House District 54 Republican primary: Endorsements varied, controversial



Bob Hislop:

• Colorado Contractors Association

• Colorado Medical Society

• Credit Union Association of Colorado

• Colorado Chiropractors Association

• Mesa County Sheriff Stan Hilkey

• Delta County Sheriff Fred McKee

• Mesa County District Attorney Pete Hautzinger

• Fruita Mayor Ken Henry

• Delta County Coroner Chalmer Swain

• Colorado WINS (endorsement withdrawn)

Ray Scott:

• Associated Builders and Contractors

• Sen. Josh Penry, R-Grand Junction

• Sen. Ted Harvey, R-Highlands Ranch

• Former U.S. Rep. Tom Tancredo, R-6th Congressional District

• Colorado Association of Realtors

• Rocky Mountain Gun Owners PAC

• Western Slope Conservative Alliance

• Western Slope Patriots

• Fruita City Councilman Terry Moss

Endorsements the two GOP candidates for House District 54 have received are many and varied, including some that could prove to be controversial, at least to some voters.

While the biggest name to back Ray Scott in the Aug. 10 primary has been former congressman Tom Tancredo, the most controversial endorsement, at least for a Republican, went to Bob Hislop.

That came from Colorado WINS, the labor group that represents a large portion of the state’s government workers.

Both sought the group’s endorsement, even traveling to Denver to answer questions to get it.

Only one, however, came away with it.

“When they endorsed me, I was so shocked I just about fell over,” Hislop said. “When I got the phone call about it, I thought it was a joke. Why would they endorse somebody who wants to fire workers, who wants to get rid of workers who are lazy and not doing their job? They’re all about protectionism, and I’m all about streamlining.”

Even though the group did list Hislop on its website among others it endorsed, such as Senate District 7 Democratic candidate Claudette Konola, it decided to withdraw that support.

The group’s spokeswoman, Ellynne Bannon, said its board pulled that backing after hearing Hislop denounce the group and tell supporters what he really would do with state workers.

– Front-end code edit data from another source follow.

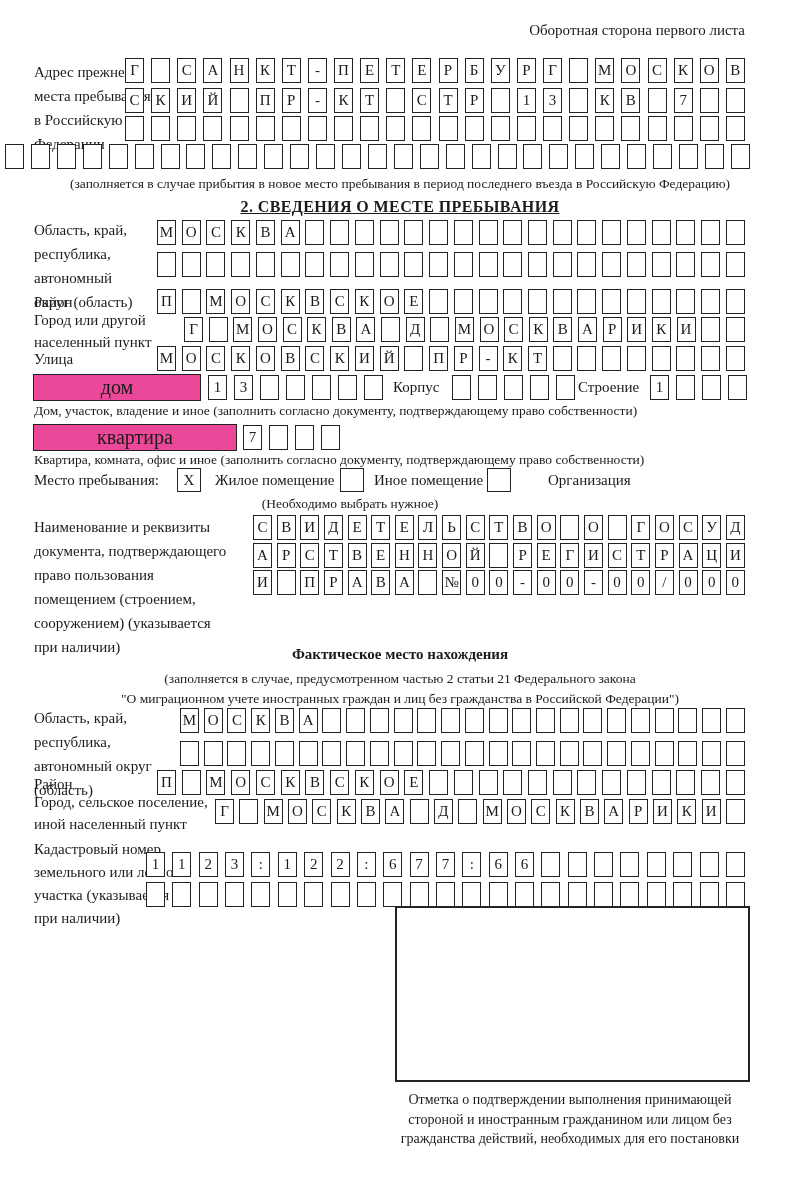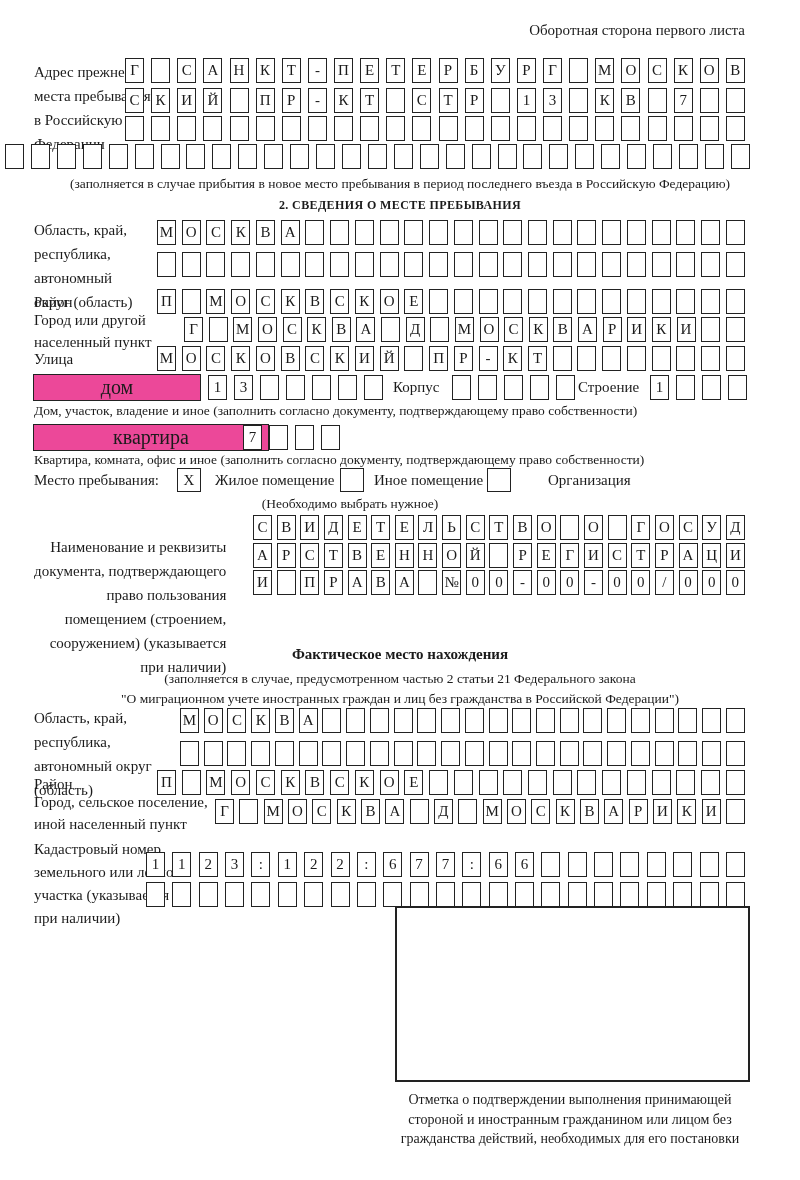--- a/index.html
+++ b/index.html
@@ -7,21 +7,21 @@
         font-family:"Liberation Serif","DejaVu Serif",serif;color:#1b1b1b;}
   .abs{position:absolute;}
   .cellrow{position:absolute;display:flex;justify-content:space-between;}
   .cbox{width:19px;height:25px;border:1.6px solid #222;box-sizing:border-box;background:#fff;
         display:flex;align-items:center;justify-content:center;
         font-size:15px;line-height:1;flex:0 0 auto;}
   .label{font-size:15px;line-height:24px;}
   .label div{white-space:nowrap;}
   .caption{font-size:13.5px;white-space:nowrap;}
   .center{text-align:center;}
-  .hdr{font-weight:bold;font-size:12px;letter-spacing:.4px;white-space:nowrap;}
+  .hdr{font-weight:bold;font-size:16px;letter-spacing:.4px;white-space:nowrap;text-decoration:underline;}
   .hdr2{font-weight:bold;font-size:15px;white-space:nowrap;}
   .widebox{border:1.6px solid #222;box-sizing:border-box;display:flex;align-items:center;justify-content:center;
            font-size:20px;background:#ec4899;}
   .chk{width:24px;height:24px;border:1.6px solid #222;box-sizing:border-box;background:#fff;
        display:flex;align-items:center;justify-content:center;font-size:15px;}
   .inline-label{font-size:15px;white-space:nowrap;}
   .bigbox{border:2px solid #222;box-sizing:border-box;background:#fff;}
   .footer{font-size:14px;line-height:19.5px;text-align:center;}
 </style>
 </head>
@@ -315,39 +315,39 @@
     </div>
   <div class="abs inline-label" style="left:578px;top:379px;">Строение</div>
   <div class="cellrow" style="left:650px;top:375px;width:97px;">
       <div class="cbox">1</div>
       <div class="cbox"></div>
       <div class="cbox"></div>
       <div class="cbox"></div>
     </div>
   <div class="abs caption" style="left:34px;top:403px;">Дом, участок, владение и иное (заполнить согласно документу, подтверждающему право собственности)</div>
 
-  <div class="widebox abs" style="left:33px;top:424px;width:236px;height:27px;">квартира</div>
+  <div class="widebox abs" style="left:33px;top:424px;width:204px;height:27px;">квартира</div>
   <div class="cellrow" style="left:243px;top:425px;width:97px;">
       <div class="cbox">7</div>
       <div class="cbox"></div>
       <div class="cbox"></div>
       <div class="cbox"></div>
     </div>
   <div class="abs caption" style="left:34px;top:452px;">Квартира, комната, офис и иное (заполнить согласно документу, подтверждающему право собственности)</div>
 
   <div class="abs inline-label" style="left:34px;top:472px;">Место пребывания:</div>
   <div class="chk abs" style="left:177px;top:468px;">X</div>
   <div class="abs inline-label" style="left:215px;top:472px;text-align:right;">Жилое помещение</div>
   <div class="chk abs" style="left:340px;top:468px;"></div>
   <div class="abs inline-label" style="left:374px;top:472px;">Иное помещение</div>
   <div class="chk abs" style="left:487px;top:468px;"></div>
   <div class="abs inline-label" style="left:548px;top:472px;">Организация</div>
   <div class="abs caption center" style="left:150px;top:496px;width:400px;">(Необходимо выбрать нужное)</div>
 
-  <div class="abs label" style="left:34px;top:535px;text-align:right;">
+  <div class="abs label" style="left:34px;top:515px;">
       <div>Наименование и реквизиты</div>
       <div>документа, подтверждающего</div>
       <div>право пользования</div>
       <div>помещением (строением,</div>
       <div>сооружением) (указывается</div>
       <div>при наличии)</div>
     </div>
   <div class="cellrow" style="left:253px;top:515px;width:492px;">
       <div class="cbox">С</div>
       <div class="cbox">В</div>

“Colorado WINS members interviewed Bob Hislop in good faith and trusted that he was offering us his honest views on issues important to state employees,” said Grand Junction resident Bob Pena, a board member for the group, which stands for Colorado Workers for Innovation and New Solutions. “Unfortunately, Hislop’s recent actions demonstrate a lack of integrity and support for state employees and public services, and as a result the Colorado WINS board has decided to revoke our endorsement of candidate Hislop.”

Hislop laughed when he heard that news, saying the group was wrong to endorse him in the first place.

Hislop also has the backing from several political action committees and even has received campaign donations from them. He said if WINS had given him any money, he would have sent it back.

For Scott’s part, Tancredo may be as controversial an endorsement as a labor union backing a Republican, at least to some.

The former Republican congressman from Denver’s southeast suburbs is famous for saying outrageous things, particularly if they involve illegal immigration, his pet subject.

In a campaign rally for U.S. Senate candidate Ken Buck earlier this month, Tancredo said President Barack Obama was the greatest threat to the nation, even more so than al-Qaida, terrorists attacks or nuclear war.

“I firmly believe this. It’s not just, you know, sort of a dramatic statement that a person would make to get press or something, or ink,” Tancredo said in a video recording of the rally. “I believe this with all my heart. The greatest threat to the United States today, the greatest threat to our liberty, the greatest threat to the Constitution of the United States, the greatest threat to our way of life, everything we believe in, the greatest threat to the country that was put together by the Founding Fathers is the guy that is in the White House today.”

Buck, who also has Tancredo’s endorsement, immediately distanced himself from those comments, saying he didn’t share them.

Scott said the same thing.

“I think his upside’s better than his downside,” Scott said. “There are certain items that he goes a little bit too far on, but that’s Tom. That’s what he does. I think on the core principles of a conservative, he and I are on the same page.”

Scott also received backing from a few groups of his own, but most of them haven’t come with financial support.

In a somewhat ironic move, he won the endorsement from the region’s state senator who works for Buck’s opponent in the Aug. 10 primary.

Sen. Josh Penry, who is running the U.S. Senate campaign for Republican Jane Norton, called Scott a “real conservative” who will defend the Taxpayer’s Bill of Rights.

He also has backing from area tea party groups, such as the Western Slope Conservative Alliance and the Western Slope Patriots. And, like Hislop, Scott interviewed to get an endorsement from the Colorado Medical Society, which ultimately went to Hislop.

Afterward, Scott said he interviewed for that endorsement,  as he did for the Colorado WINS nod “out of courtesy,” even though he knew the medical society’s greatest issue was universal health care.